= Fanny Breckler =

Australian philanthropist and businesswoman

Fanny Sarah Breckler (1877 – 9 December 1946) was a philanthropist and founder of the Western Australian shoe retailer Betts & Betts.

== Early life==
Breckler was the daughter of Joseph and Bella Masel. She was born in Minsk, Russian Empire, in 1877. She came to Western Australia in 1889, and married Yoel Breckler in 1897. Yoel, also a Russian immigrant, ran a shoe repair business in Fremantle. They had four children before Breckler was widowed in 1912.

==Business==

Breckler and her sons, Cecil and Alec, took over Yoel's business, Breckler Brothers. They decided to expand into retailing, and opened a store, The Dainty Walk, on Hay Street in the Perth central business district.

Breckler was successful in business, developing a chain of stores that became one of the largest in Australia by the 1940s. The business has been known by the names Cecil Brothers, Betts & Betts, and most recently Betts.

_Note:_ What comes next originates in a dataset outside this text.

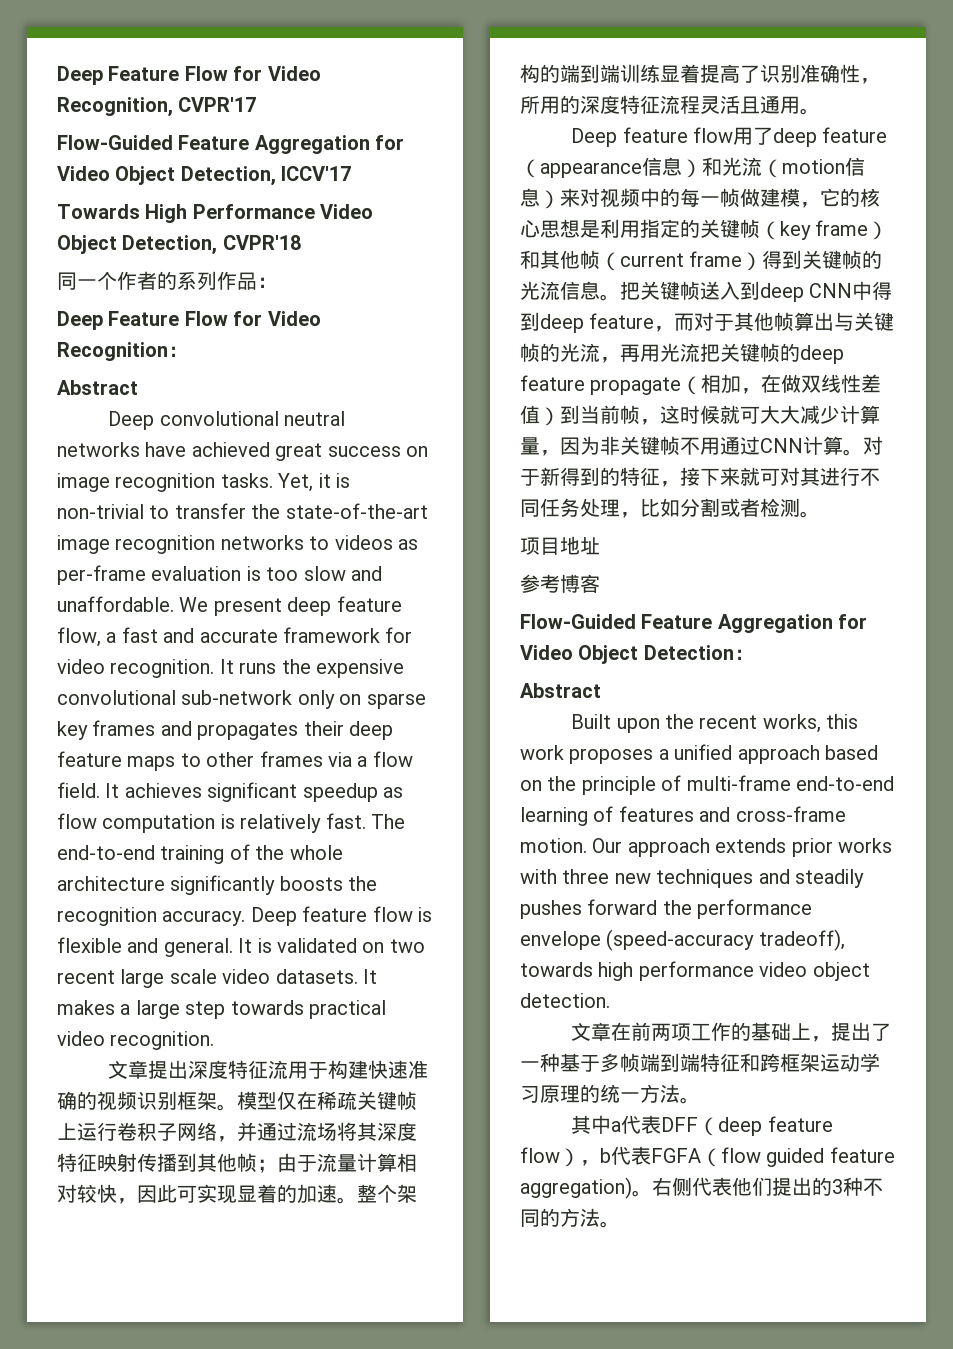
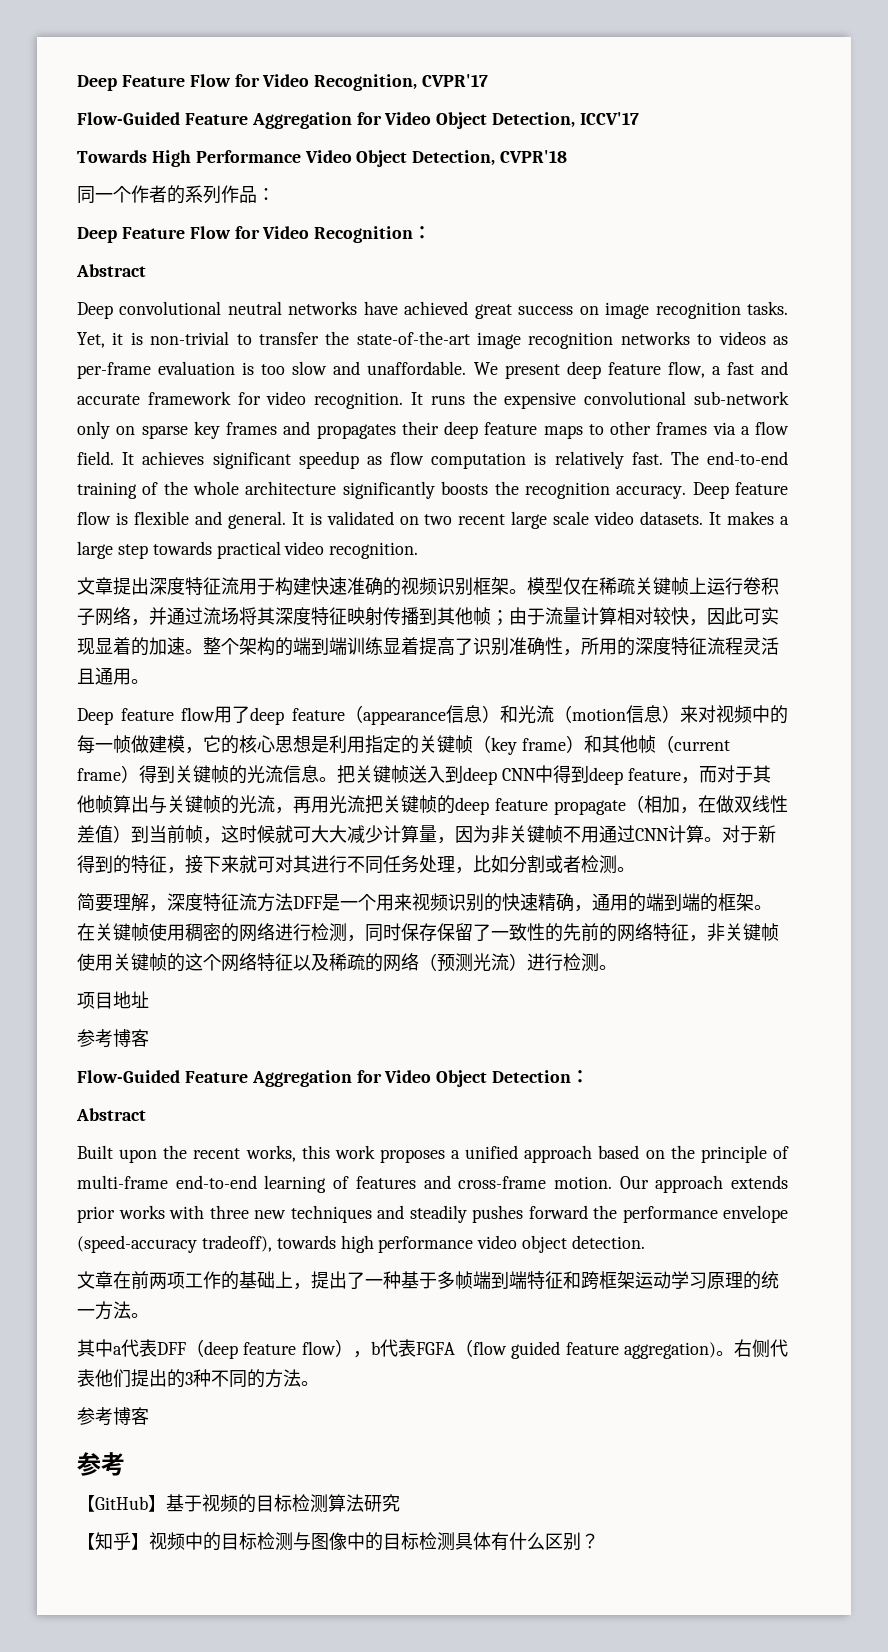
(820, 514) none -> [77,893,772,912] [77,923,779,942] [77,953,617,972] // 简要理解，深度特征流方法DFF是一个用来视频识别的快速精确，通用的端到端的框架。在关键帧使用稠密的网络进行检测，同时保存保留了一致性的先前的网络特征，非关键帧使用关键帧的这个网络特征以及稀疏的网络（预测光流）进行检测。
(620, 1224) none -> [77,1407,149,1426] [77,1452,125,1476] [77,1494,400,1513] [77,1532,599,1551] // 参考博客 // 参考 // 【GitHub】基于视频的目标检测算法研究 // 【知乎】视频中的目标检测与图像中的目标检测具体有什么区别？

== Personal life and other roles==
Breckler was a long-time president of the National Council of Jewish Women in Western Australia, and involved with Jewish and patriotic charities.

The Brecklers became one of the richest families in Australia, and one of the few wealthy Jewish families not from Melbourne or Sydney.

Breckler had a mansion built in 1935. It included a ballroom with a stage, and was listed on the City of Stirling's Municipal Inventory on 11 June 1997.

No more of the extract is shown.